▶ Assignment:
Only lines that contain the string "Glasses" should be returned from the material below.
____ Dataset excerpts
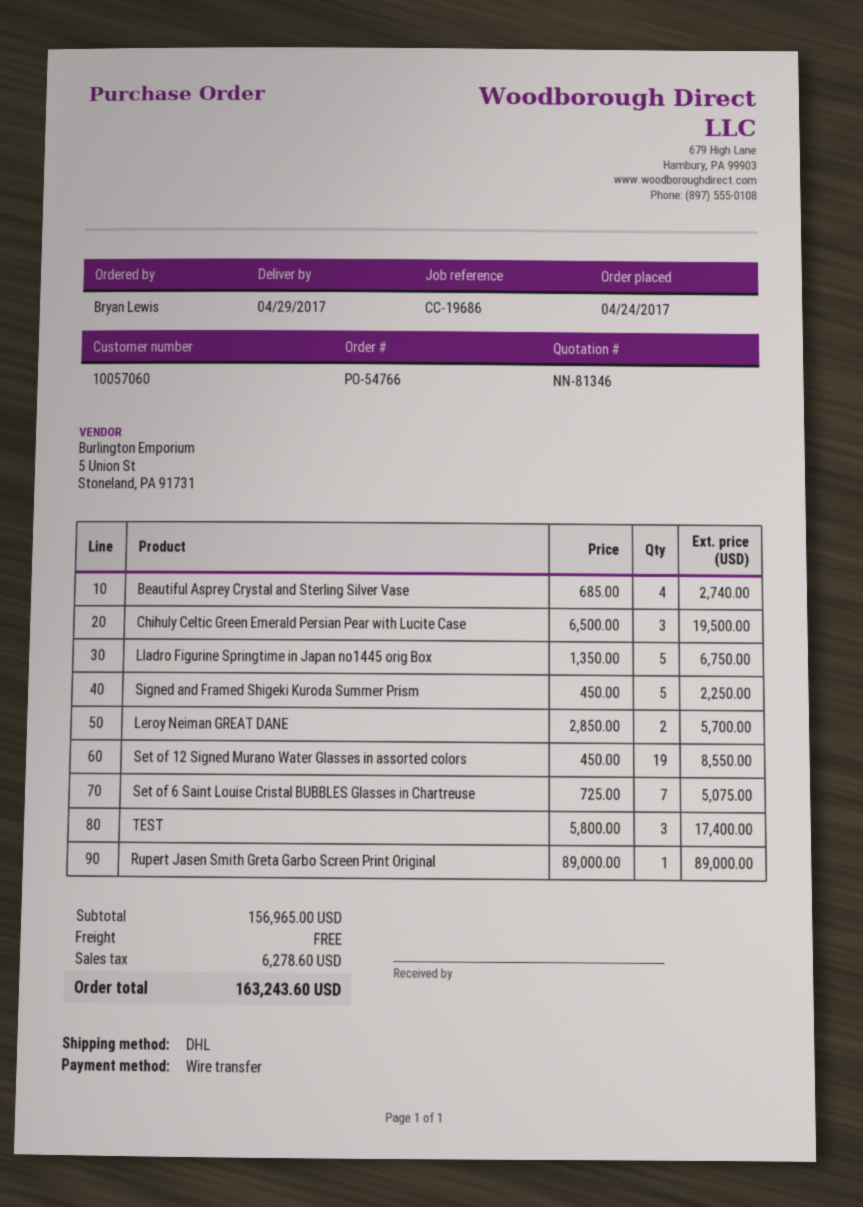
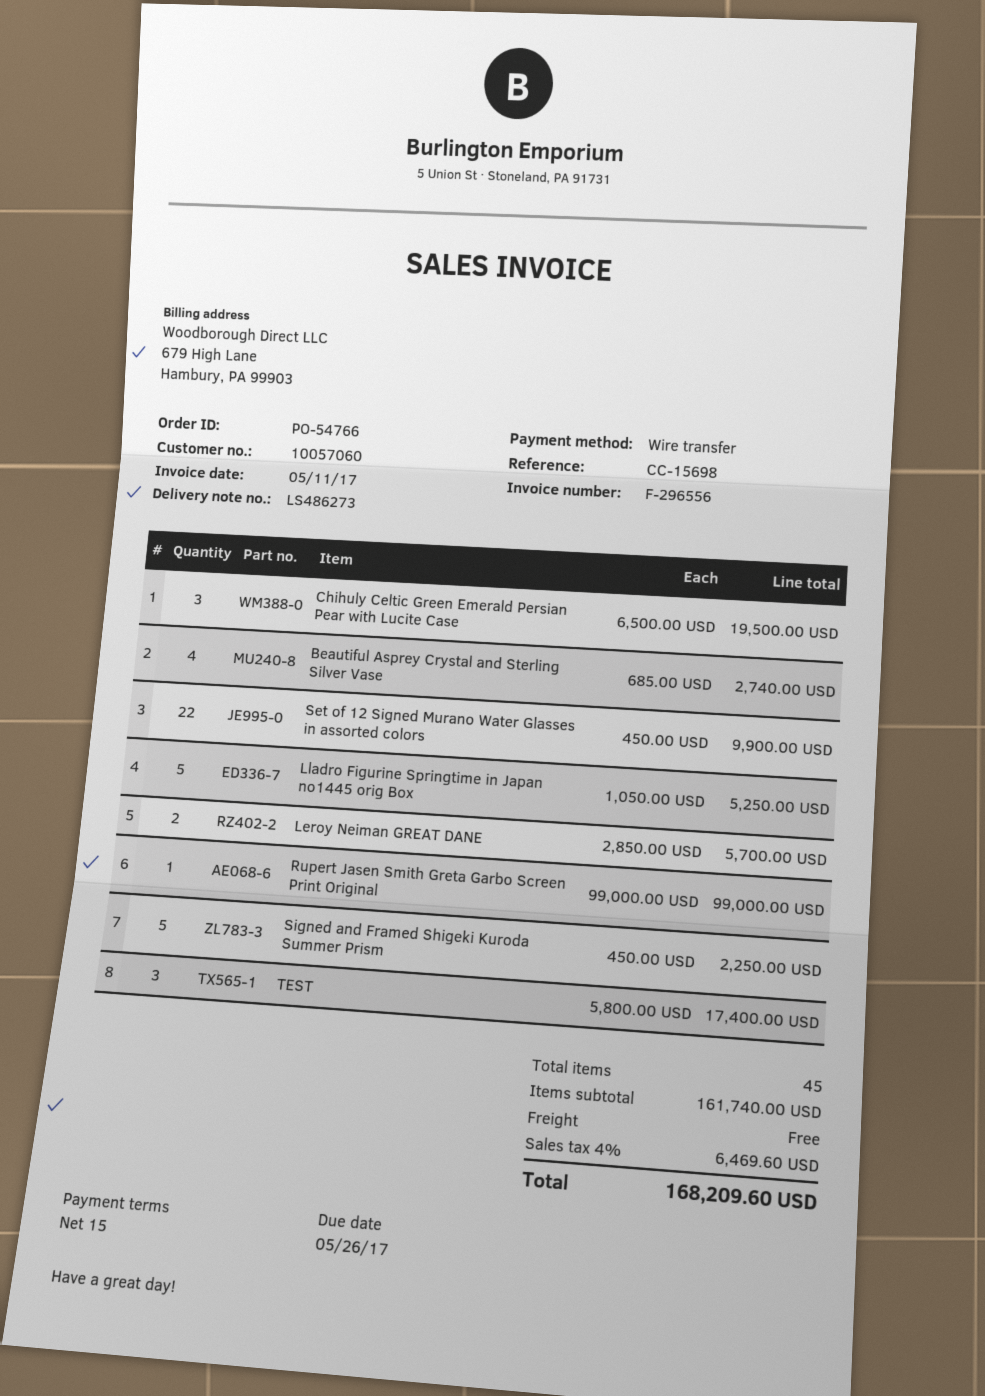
reference: CC-19686 -> CC-15698
Lladro Figurine Springtime in Japan no1445 orig Box: 5 x 1350.00 = 6750.00 -> 5 x 1050.00 = 5250.00
Set of 12 Signed Murano Water Glasses in assorted colors: 19 x 450.00 = 8550.00 -> 22 x 450.00 = 9900.00
Set of 6 Saint Louise Cristal BUBBLES Glasses in Chartreuse: 7 x 725.00 = 5075.00 -> none
Rupert Jasen Smith Greta Garbo Screen Print Original: 1 x 89000.00 = 89000.00 -> 1 x 99000.00 = 99000.00
subtotal: 156965.00 -> 161740.00
tax: 6278.60 -> 6469.60
total: 163243.60 -> 168209.60

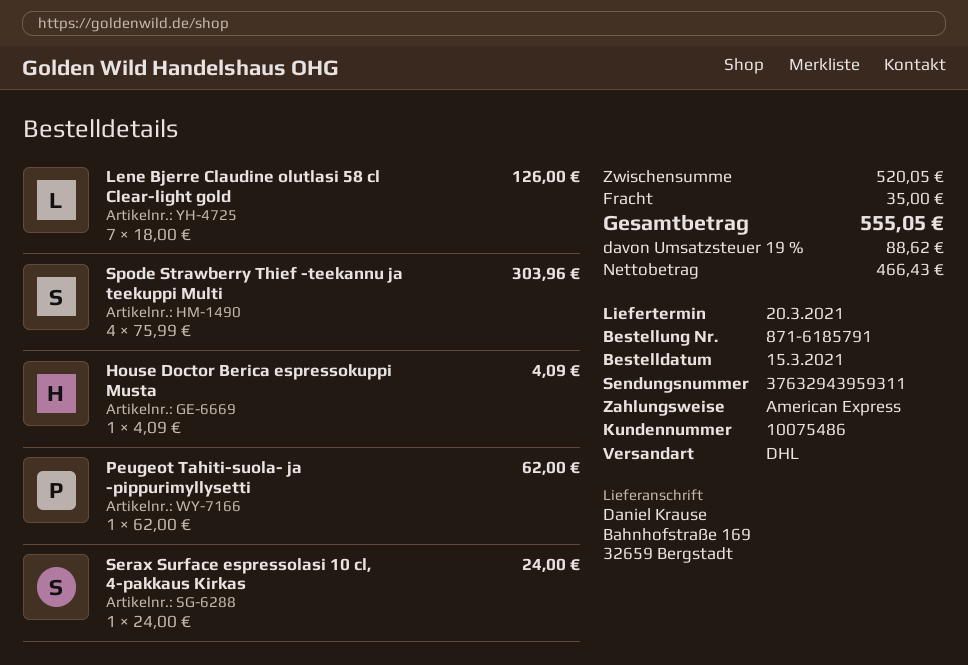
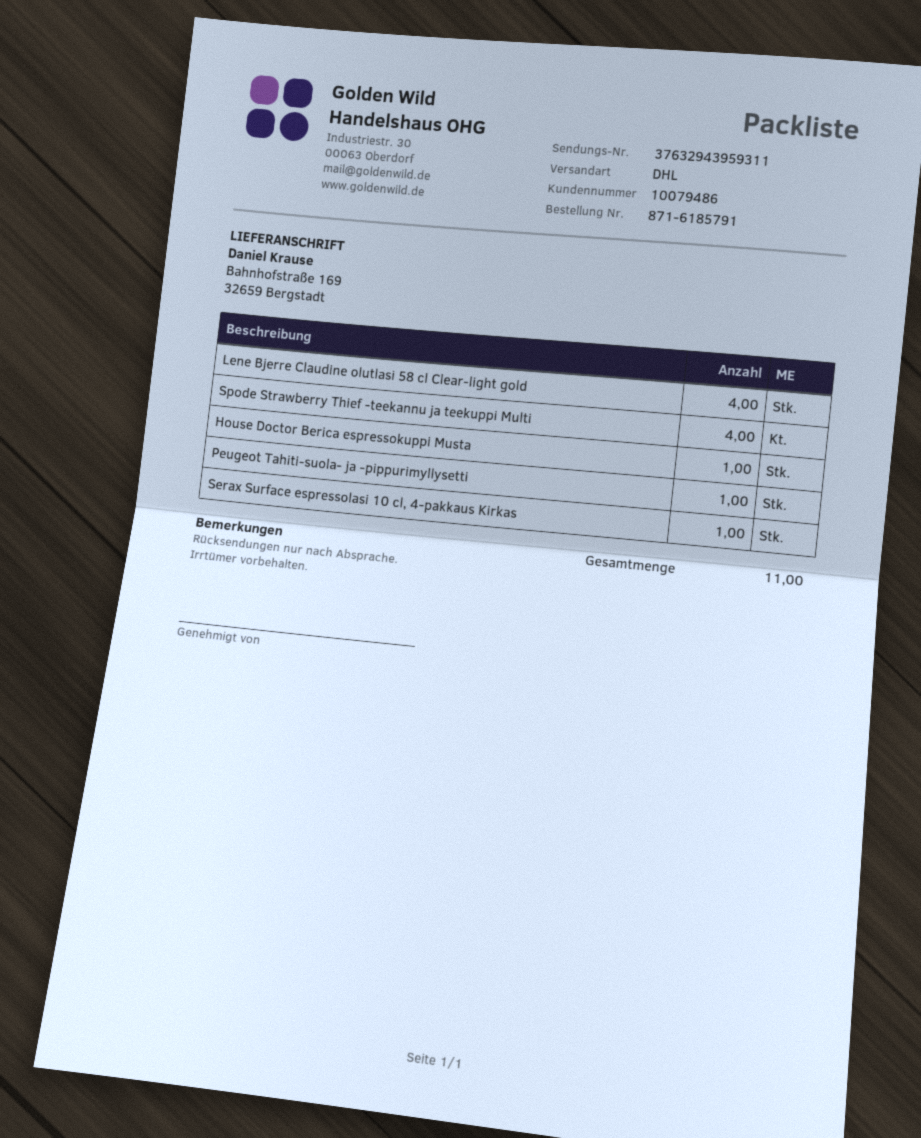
customer number: 10075486 -> 10079486
Lene Bjerre Claudine olutlasi 58 cl Clear-light gold: 7 -> 4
________
▶ Result of the task:
Set of 12 Signed Murano Water Glasses in assorted colors: 19 x 450.00 = 8550.00 -> 22 x 450.00 = 9900.00
Set of 6 Saint Louise Cristal BUBBLES Glasses in Chartreuse: 7 x 725.00 = 5075.00 -> none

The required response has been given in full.